__YOUR GOAL__: The answer should be each line of the records that contains the word "header"; please copy them all.

(Stored dataset items)
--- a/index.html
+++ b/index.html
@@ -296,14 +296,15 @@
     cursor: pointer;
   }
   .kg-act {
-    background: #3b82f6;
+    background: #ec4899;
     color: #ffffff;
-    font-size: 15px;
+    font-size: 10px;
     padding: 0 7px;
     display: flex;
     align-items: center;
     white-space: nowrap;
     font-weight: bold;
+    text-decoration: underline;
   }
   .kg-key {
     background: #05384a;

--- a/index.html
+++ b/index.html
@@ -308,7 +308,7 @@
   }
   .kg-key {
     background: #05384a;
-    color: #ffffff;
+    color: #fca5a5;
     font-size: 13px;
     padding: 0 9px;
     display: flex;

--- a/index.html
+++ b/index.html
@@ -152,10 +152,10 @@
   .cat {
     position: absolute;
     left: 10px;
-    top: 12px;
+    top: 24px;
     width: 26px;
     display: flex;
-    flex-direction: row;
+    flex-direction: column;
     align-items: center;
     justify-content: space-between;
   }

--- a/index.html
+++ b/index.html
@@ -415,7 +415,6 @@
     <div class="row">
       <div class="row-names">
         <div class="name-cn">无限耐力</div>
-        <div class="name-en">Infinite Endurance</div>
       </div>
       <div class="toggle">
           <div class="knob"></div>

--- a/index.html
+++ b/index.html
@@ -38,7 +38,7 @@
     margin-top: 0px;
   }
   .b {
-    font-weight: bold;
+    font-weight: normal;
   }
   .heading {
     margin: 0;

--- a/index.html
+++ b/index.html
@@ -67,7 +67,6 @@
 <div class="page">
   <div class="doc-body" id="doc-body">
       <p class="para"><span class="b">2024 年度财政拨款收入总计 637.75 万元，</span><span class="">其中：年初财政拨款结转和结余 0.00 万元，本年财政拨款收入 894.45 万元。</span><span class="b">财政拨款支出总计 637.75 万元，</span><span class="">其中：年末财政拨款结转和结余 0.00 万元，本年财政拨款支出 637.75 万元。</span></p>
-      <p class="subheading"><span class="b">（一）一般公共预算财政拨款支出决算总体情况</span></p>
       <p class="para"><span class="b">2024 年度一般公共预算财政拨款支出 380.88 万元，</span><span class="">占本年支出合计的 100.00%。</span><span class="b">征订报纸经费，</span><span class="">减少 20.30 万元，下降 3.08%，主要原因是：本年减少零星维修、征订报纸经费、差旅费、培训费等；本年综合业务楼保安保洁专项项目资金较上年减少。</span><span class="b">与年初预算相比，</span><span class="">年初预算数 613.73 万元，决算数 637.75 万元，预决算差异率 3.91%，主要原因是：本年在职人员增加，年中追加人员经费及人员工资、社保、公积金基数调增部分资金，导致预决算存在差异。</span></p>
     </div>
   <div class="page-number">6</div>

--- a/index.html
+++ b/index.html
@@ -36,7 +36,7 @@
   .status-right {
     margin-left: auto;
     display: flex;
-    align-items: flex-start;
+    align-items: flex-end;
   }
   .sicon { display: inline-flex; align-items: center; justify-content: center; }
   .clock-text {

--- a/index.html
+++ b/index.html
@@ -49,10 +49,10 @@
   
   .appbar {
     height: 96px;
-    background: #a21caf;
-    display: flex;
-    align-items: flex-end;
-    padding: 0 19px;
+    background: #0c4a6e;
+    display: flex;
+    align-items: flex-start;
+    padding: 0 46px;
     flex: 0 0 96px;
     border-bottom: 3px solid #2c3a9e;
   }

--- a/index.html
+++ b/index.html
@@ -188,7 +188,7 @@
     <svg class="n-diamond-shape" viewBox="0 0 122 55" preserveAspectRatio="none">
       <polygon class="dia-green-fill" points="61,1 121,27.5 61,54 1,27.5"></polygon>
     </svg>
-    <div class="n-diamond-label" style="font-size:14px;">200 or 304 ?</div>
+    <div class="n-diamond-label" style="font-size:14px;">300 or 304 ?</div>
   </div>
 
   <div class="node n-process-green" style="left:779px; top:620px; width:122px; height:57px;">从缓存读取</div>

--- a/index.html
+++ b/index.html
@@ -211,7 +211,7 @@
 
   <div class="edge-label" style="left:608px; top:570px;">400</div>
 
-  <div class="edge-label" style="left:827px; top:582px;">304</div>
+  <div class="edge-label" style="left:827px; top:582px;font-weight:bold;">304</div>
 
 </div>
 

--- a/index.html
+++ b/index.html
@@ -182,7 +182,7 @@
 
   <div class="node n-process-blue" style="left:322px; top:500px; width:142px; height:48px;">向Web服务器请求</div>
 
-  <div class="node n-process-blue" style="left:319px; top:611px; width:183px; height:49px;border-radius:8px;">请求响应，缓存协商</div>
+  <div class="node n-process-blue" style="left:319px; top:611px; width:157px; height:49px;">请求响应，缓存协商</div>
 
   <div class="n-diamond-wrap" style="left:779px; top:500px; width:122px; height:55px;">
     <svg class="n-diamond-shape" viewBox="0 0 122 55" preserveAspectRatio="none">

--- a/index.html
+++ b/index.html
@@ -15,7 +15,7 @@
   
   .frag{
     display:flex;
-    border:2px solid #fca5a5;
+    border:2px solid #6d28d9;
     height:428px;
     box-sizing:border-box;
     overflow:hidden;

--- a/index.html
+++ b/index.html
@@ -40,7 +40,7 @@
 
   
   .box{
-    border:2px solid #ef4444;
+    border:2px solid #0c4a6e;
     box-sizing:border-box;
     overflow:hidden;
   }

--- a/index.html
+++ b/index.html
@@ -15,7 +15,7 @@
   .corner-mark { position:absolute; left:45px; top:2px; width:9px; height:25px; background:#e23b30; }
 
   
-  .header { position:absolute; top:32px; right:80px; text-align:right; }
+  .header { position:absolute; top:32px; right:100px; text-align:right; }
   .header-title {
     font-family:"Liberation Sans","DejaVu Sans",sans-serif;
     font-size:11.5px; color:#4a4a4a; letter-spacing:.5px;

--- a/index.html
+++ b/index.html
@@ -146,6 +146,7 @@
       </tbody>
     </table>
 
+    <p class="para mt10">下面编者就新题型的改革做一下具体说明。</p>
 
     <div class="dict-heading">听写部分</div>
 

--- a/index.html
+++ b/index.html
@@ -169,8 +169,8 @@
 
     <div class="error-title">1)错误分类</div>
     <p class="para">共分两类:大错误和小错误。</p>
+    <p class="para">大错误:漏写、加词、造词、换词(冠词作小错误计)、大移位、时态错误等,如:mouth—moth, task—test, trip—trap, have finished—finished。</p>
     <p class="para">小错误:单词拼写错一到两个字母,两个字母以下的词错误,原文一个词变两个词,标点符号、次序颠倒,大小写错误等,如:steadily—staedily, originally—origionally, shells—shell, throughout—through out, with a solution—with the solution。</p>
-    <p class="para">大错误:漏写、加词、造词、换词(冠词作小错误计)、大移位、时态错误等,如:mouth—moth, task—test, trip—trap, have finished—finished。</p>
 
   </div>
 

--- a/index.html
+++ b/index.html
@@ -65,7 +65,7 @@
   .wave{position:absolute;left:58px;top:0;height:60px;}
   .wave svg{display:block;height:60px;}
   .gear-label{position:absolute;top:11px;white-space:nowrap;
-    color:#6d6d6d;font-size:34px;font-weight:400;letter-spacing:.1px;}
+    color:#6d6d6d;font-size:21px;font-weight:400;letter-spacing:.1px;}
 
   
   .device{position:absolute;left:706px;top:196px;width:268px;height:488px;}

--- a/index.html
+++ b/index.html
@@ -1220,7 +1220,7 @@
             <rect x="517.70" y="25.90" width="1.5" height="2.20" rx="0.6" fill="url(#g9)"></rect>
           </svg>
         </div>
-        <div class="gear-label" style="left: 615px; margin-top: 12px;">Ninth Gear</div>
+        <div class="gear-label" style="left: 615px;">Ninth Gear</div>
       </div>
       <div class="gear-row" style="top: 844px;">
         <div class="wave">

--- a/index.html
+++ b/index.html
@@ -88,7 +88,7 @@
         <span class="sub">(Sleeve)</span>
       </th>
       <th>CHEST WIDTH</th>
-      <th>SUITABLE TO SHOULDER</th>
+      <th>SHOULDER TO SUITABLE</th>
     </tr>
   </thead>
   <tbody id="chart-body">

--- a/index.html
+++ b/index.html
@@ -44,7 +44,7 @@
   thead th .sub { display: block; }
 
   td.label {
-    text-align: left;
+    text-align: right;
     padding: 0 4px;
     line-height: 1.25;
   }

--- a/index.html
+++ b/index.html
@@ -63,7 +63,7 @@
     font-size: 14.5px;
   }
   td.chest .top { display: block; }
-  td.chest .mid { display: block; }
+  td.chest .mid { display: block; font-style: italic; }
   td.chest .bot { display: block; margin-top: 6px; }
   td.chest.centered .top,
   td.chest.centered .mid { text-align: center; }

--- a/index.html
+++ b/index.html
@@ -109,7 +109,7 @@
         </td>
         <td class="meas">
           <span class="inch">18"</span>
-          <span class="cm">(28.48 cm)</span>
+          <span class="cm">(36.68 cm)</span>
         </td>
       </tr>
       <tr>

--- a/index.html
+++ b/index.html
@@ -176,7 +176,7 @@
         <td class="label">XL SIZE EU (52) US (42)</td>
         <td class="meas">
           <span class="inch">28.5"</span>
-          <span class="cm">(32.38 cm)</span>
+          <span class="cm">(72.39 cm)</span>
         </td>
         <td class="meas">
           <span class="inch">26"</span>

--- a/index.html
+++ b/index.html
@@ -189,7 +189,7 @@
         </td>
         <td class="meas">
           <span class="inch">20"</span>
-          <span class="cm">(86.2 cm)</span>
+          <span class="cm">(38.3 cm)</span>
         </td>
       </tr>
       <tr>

__ANSWER TO THE EXERCISE__:
-  .header { position:absolute; top:32px; right:80px; text-align:right; }
+  .header { position:absolute; top:32px; right:100px; text-align:right; }
   .header-title {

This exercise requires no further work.